> [EXERCISE PROMPT]: Below is a listing; reproduce exactly its lines from the one containing "subtotal: 104.99 -> 109.99" to its last line, both ends kept, and no other lines.

> [DATA FOR THE TASK]:
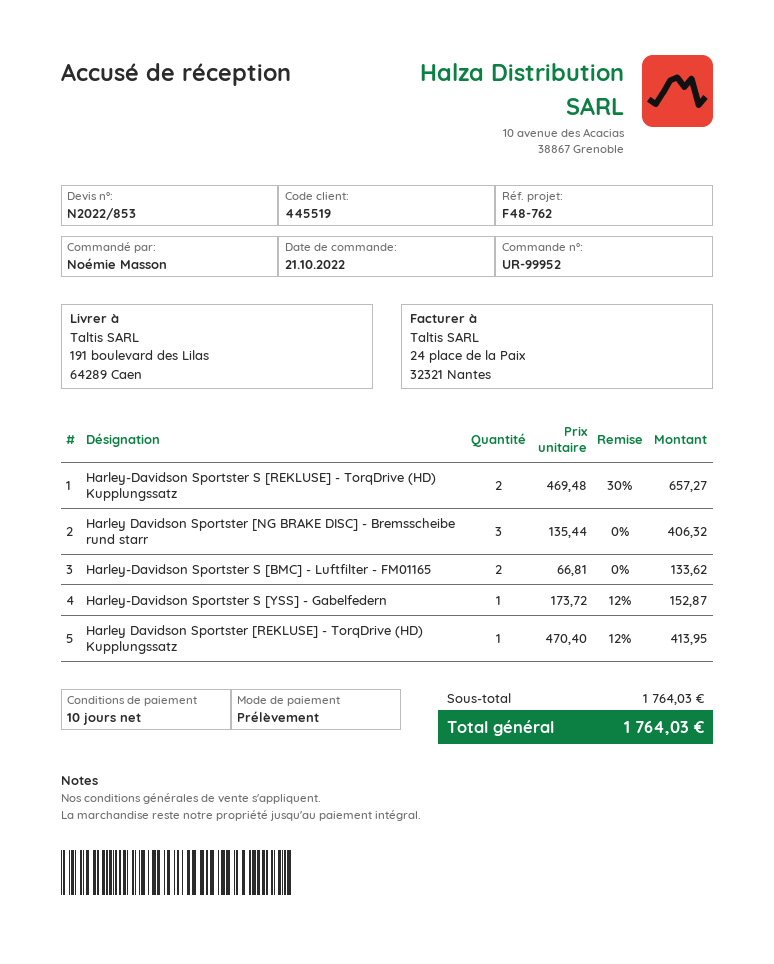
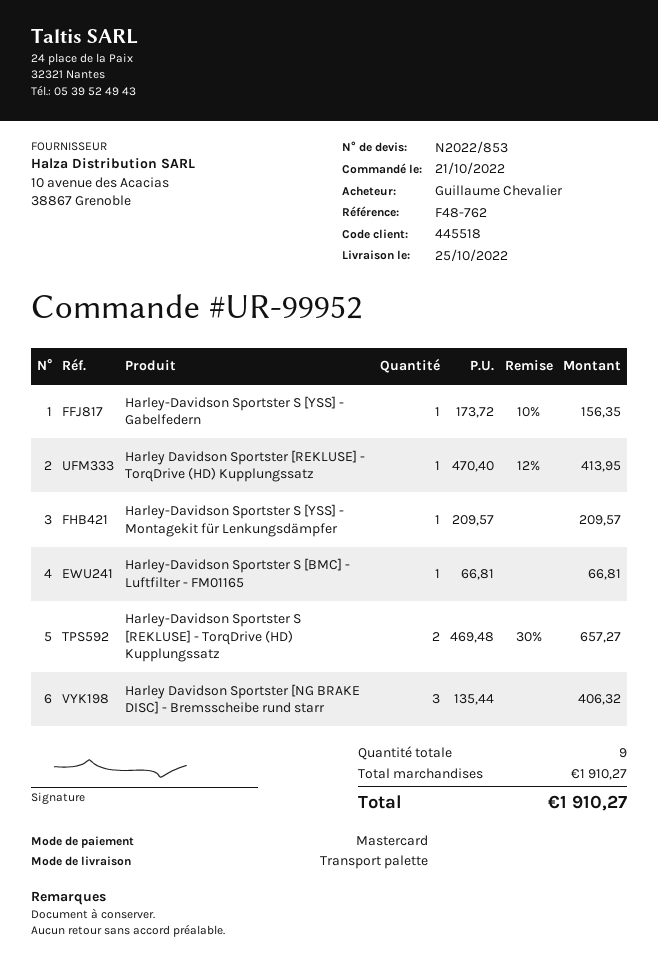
customer number: 445519 -> 445518
ordered by: Noémie Masson -> Guillaume Chevalier
payment method: direct debit -> Mastercard
Harley-Davidson Sportster S [BMC] - Luftfilter - FM01165: 2 x 66.81 = 133.62 -> 1 x 66.81 = 66.81
Harley-Davidson Sportster S [YSS] - Gabelfedern: 1 x 173.72 - 12% = 152.87 -> 1 x 173.72 - 10% = 156.35
Harley-Davidson Sportster S [YSS] - Montagekit für Lenkungsdämpfer: none -> 1 x 209.57 = 209.57
subtotal: 1764.03 -> 1910.27
total: 1764.03 -> 1910.27

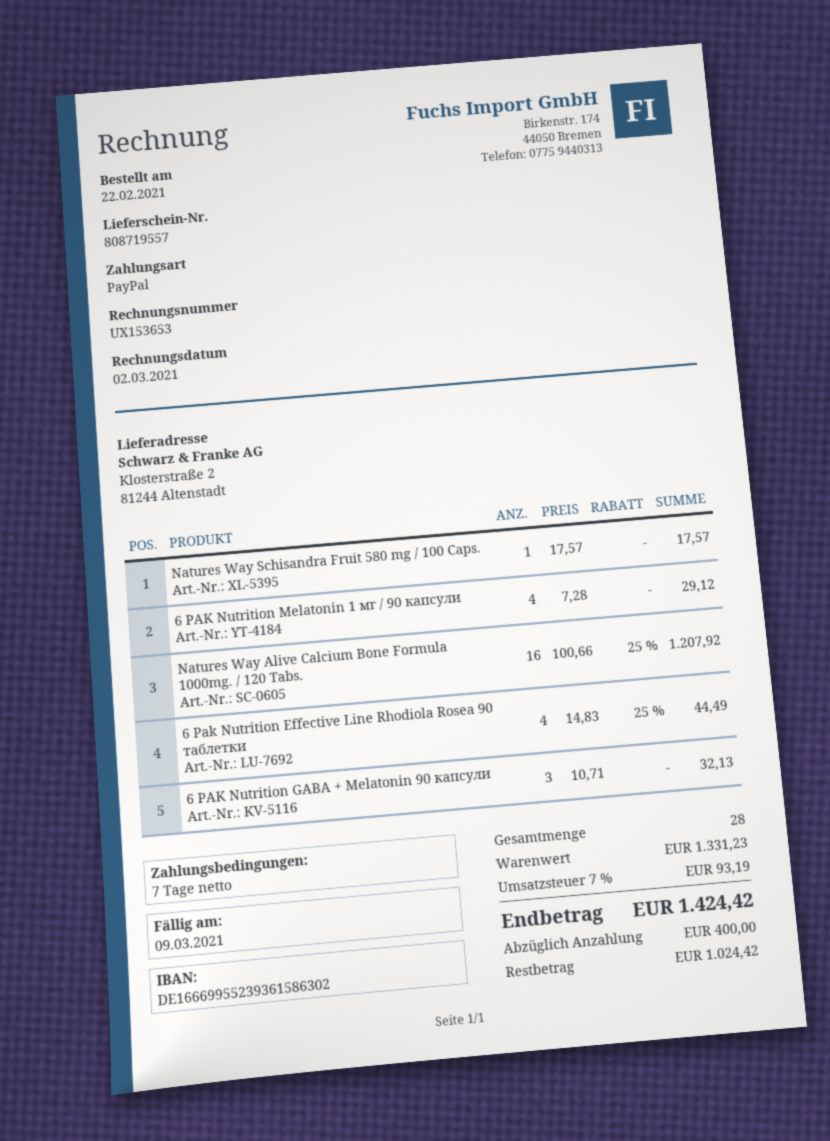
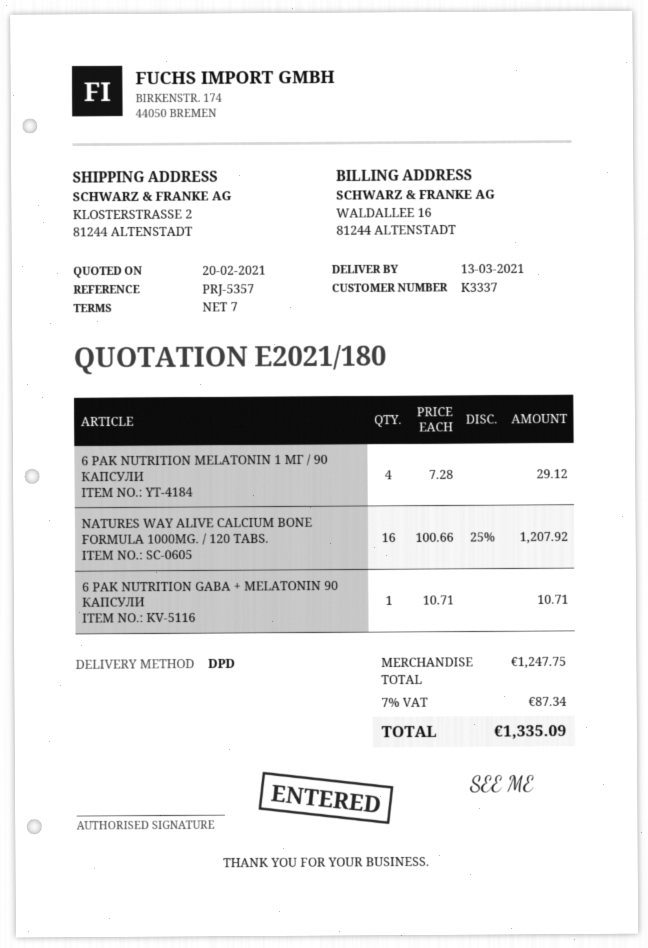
Natures Way Schisandra Fruit 580 mg / 100 Caps.: 1 x 17.57 = 17.57 -> none
6 Pak Nutrition Effective Line Rhodiola Rosea 90 таблетки: 4 x 14.83 - 25% = 44.49 -> none
6 PAK Nutrition GABA + Melatonin 90 капсули: 3 x 10.71 = 32.13 -> 1 x 10.71 = 10.71
subtotal: 1331.23 -> 1247.75
tax: 7% = 93.19 -> 7% = 87.34
total: 1424.42 -> 1335.09

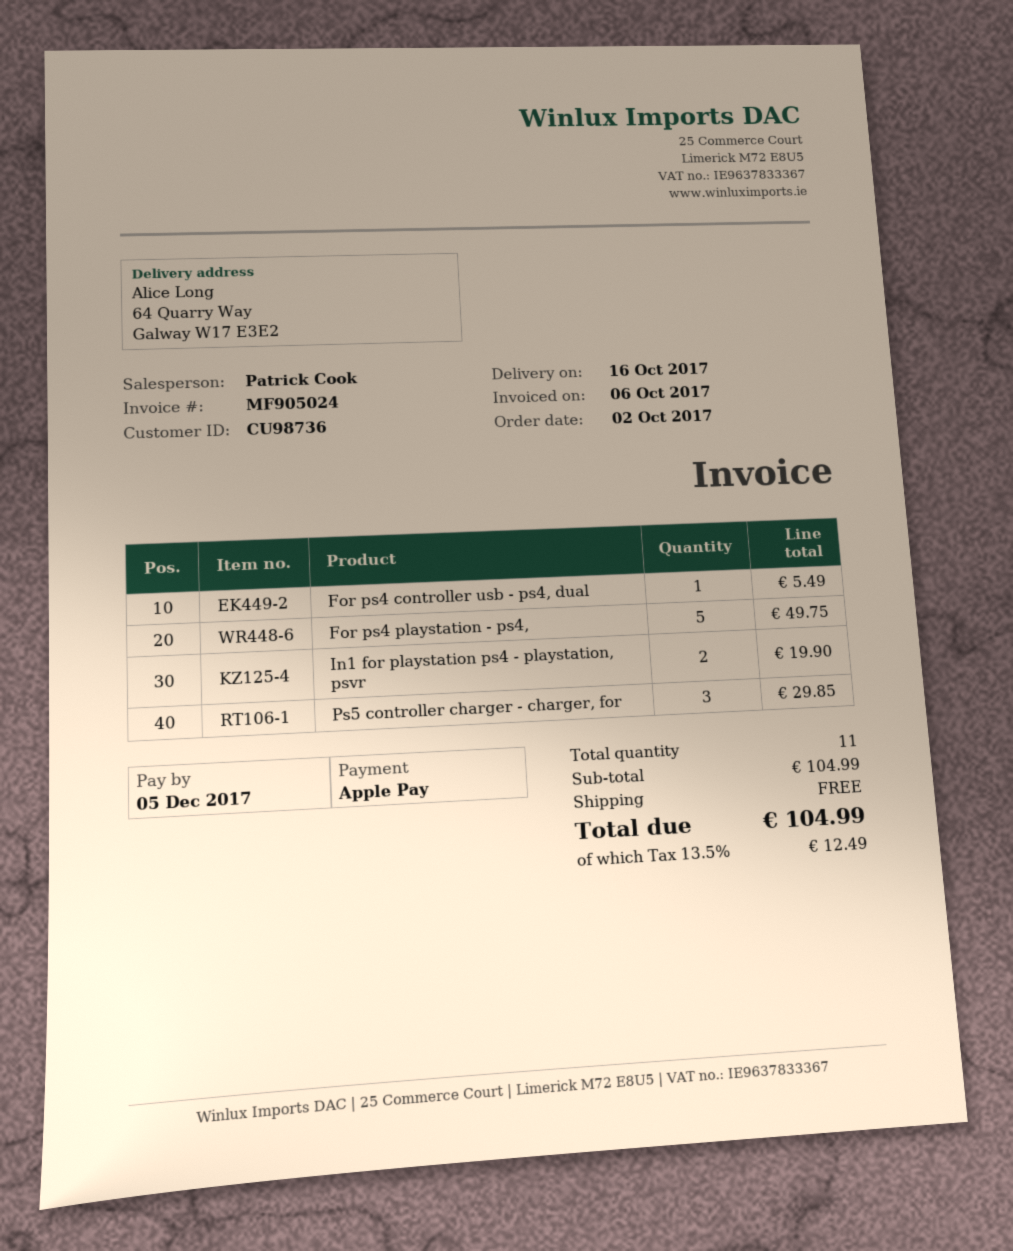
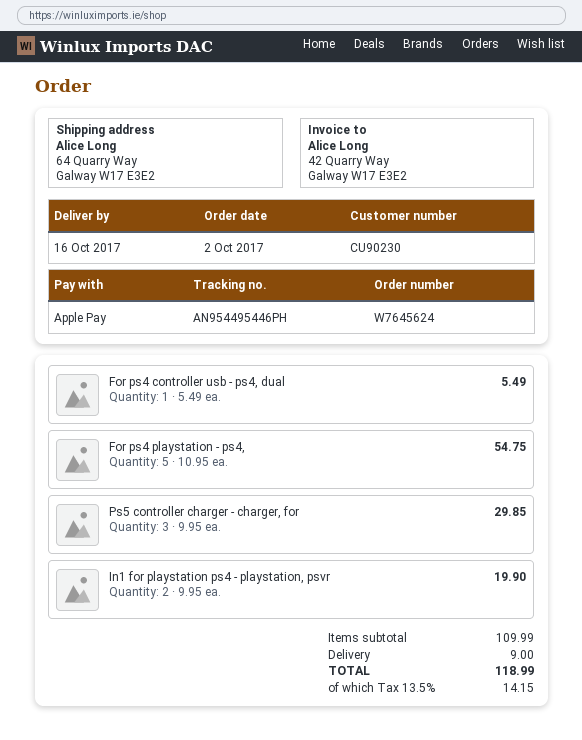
customer number: CU98736 -> CU90230
For ps4 playstation - ps4,: 5 for 49.75 -> 5 for 54.75
subtotal: 104.99 -> 109.99
shipping: 0.00 -> 9.00
tax: 13.5% = 12.49 -> 13.5% = 14.15
total: 104.99 -> 118.99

> [REPLY TO THE EXERCISE]:
subtotal: 104.99 -> 109.99
shipping: 0.00 -> 9.00
tax: 13.5% = 12.49 -> 13.5% = 14.15
total: 104.99 -> 118.99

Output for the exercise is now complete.